* [Task objective]: Copy the listing below exactly. Pictures stay out of it.

Start of Block

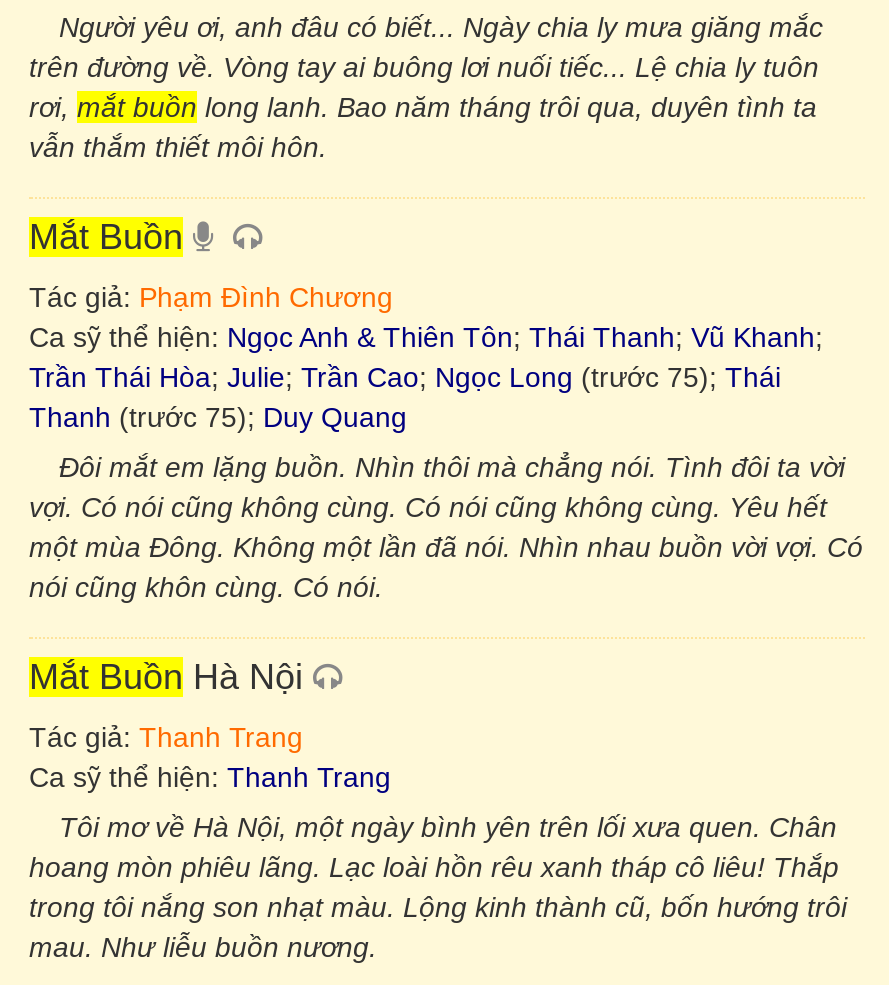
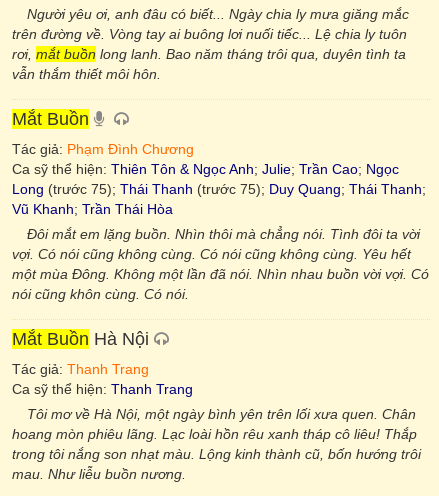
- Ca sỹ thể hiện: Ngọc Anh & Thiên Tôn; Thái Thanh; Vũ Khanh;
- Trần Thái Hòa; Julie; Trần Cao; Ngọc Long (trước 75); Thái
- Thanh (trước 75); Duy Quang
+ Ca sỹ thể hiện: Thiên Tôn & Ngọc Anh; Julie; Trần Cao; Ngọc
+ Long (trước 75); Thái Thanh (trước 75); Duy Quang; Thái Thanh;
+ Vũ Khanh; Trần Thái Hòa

End of Block

* [Task answer]:
- Ca sỹ thể hiện: Ngọc Anh & Thiên Tôn; Thái Thanh; Vũ Khanh;
- Trần Thái Hòa; Julie; Trần Cao; Ngọc Long (trước 75); Thái
- Thanh (trước 75); Duy Quang
+ Ca sỹ thể hiện: Thiên Tôn & Ngọc Anh; Julie; Trần Cao; Ngọc
+ Long (trước 75); Thái Thanh (trước 75); Duy Quang; Thái Thanh;
+ Vũ Khanh; Trần Thái Hòa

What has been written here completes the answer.